夜通し続く宴のために、篝火や提灯《らんたん》が次々に灯された。
「殿下、お祝い申し上げますわ」
「わたくしも……お祝い申し上げます」
竺董の元へ、入れ替わり立ち代わり、令嬢が挨拶におとずれる。
彼女たちもまた、竺董の目に留まるようにと麗しい化粧を施し、一等気に入りの簪を挿していた。皆、若く美しい。しかしどんな娘を見ても、竺董の心は晴れそうになかった。
「いやはや竺董殿下、おめでとうございます」
「羅針公……ありがとうございます」
娘たちの合間を縫ってやってきたのは、父王の弟だ。学者肌の彼は羅針盤の研究をしており、その功績により羅針公と渾名されていた。
「殿下も二十一とは、本当にご立派になられた」
「もったいないお言葉です」
羅針公は王宮内の片隅に己の宮を設け、日がな研究をして暮らしているらしい。それもあって、普段からあまり顔を合わせることはなかった。

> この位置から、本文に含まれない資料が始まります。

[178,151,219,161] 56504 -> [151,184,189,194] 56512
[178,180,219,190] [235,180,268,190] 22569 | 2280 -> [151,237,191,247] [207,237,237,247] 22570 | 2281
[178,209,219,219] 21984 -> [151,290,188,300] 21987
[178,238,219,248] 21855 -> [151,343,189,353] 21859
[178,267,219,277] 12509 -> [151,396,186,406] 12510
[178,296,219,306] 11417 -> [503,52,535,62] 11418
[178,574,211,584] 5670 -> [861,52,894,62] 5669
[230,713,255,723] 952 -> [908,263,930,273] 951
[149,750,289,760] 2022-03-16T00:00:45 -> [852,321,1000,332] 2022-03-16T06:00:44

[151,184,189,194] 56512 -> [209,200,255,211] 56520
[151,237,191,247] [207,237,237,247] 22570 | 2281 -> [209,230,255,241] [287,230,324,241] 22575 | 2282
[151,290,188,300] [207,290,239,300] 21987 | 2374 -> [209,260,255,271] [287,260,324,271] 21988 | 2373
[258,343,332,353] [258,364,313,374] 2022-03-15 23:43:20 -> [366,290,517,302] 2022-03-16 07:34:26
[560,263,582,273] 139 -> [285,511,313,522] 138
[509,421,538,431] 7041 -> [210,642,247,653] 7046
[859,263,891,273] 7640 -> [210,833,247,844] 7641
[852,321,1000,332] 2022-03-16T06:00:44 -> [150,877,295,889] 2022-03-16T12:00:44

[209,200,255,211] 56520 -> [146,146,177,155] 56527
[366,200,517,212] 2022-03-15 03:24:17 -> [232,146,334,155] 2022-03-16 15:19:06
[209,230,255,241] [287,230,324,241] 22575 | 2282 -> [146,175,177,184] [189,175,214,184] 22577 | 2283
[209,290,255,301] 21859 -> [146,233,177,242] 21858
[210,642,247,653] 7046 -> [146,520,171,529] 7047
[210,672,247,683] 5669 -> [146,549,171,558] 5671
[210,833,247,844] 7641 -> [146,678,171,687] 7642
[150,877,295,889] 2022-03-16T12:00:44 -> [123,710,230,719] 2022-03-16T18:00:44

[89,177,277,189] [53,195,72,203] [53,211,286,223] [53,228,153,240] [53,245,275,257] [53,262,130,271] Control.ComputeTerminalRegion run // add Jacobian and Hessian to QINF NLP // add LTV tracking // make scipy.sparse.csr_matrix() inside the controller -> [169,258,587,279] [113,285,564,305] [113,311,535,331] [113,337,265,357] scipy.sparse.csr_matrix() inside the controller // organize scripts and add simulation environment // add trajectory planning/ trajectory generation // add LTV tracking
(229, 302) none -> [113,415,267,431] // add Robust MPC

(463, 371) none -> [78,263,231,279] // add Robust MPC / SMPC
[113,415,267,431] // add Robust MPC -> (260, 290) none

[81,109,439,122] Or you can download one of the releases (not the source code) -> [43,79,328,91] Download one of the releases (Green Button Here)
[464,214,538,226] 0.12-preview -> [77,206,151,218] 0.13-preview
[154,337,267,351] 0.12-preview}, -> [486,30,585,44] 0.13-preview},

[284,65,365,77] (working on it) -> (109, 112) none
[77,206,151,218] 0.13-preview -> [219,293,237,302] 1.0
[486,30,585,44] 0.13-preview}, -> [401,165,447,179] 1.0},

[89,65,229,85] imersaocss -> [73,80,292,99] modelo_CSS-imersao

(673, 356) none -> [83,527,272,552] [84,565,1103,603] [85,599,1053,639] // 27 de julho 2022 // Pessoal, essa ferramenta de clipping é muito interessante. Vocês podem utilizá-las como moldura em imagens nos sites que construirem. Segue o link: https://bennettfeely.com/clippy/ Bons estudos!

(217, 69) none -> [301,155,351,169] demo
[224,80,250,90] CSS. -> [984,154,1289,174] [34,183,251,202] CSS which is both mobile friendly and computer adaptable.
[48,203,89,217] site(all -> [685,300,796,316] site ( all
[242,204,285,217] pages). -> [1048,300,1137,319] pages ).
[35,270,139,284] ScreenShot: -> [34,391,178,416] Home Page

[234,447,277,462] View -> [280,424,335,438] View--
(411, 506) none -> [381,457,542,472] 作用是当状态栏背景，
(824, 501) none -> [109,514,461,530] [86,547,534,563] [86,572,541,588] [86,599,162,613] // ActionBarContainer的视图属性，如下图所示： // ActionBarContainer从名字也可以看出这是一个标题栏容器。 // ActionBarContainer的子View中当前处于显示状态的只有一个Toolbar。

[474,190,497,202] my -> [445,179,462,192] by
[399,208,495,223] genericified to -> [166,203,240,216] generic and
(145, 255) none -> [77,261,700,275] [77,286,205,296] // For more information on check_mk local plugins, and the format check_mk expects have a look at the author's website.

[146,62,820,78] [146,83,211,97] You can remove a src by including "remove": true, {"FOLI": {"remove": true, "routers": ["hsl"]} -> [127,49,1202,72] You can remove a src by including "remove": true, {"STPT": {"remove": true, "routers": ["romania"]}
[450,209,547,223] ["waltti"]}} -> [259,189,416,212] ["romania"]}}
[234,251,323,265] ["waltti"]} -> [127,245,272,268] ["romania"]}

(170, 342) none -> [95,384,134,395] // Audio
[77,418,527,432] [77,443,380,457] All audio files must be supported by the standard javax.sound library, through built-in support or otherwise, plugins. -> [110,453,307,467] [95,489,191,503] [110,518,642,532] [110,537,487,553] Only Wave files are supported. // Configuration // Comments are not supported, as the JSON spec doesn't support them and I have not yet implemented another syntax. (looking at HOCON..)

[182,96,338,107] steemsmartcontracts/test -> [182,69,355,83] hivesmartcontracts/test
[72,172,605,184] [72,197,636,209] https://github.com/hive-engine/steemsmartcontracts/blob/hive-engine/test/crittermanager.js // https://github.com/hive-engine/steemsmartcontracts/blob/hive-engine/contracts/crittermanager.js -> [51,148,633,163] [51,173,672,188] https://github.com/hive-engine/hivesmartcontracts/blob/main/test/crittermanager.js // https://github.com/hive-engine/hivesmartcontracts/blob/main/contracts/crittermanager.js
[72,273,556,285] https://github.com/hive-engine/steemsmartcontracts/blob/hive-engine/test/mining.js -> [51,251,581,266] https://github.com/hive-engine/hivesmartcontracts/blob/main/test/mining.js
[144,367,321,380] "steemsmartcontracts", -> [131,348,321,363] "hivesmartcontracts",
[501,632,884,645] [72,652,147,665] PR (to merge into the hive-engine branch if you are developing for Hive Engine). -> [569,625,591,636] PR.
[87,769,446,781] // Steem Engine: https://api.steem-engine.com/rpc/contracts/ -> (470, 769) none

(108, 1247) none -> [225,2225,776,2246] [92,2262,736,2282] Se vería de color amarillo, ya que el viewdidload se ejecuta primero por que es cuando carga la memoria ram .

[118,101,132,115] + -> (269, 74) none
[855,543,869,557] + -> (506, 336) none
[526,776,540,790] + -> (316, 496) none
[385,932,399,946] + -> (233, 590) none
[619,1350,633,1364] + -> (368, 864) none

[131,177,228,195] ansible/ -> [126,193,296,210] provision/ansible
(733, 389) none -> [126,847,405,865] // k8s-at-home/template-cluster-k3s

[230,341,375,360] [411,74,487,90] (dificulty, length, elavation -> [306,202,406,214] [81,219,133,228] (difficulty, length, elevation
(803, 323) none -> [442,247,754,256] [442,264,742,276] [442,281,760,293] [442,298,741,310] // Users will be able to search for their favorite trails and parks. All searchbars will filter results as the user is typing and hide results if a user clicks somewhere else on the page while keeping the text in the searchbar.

「我が兄に殿下のような聡明な跡継ぎがいること、弟ながら羨ましく思います」
「……本当に、そう思われますか?」
笑みを浮かべる叔父をじっと見上げて、竺董は問うた。一瞬、彼はひるんだように目を細める。
「おや、珍しい。殿下がそのような……ええ、言葉通り、偽りはございません」
「そうですか。……叔父上も、どうか宴を楽しまれますよう」
竺董の言葉を受けると、羅針公は恭しく頭を下げ、自席へと向かっていく。
夕の風が夜の空気を孕み、竺董の頬を撫でた。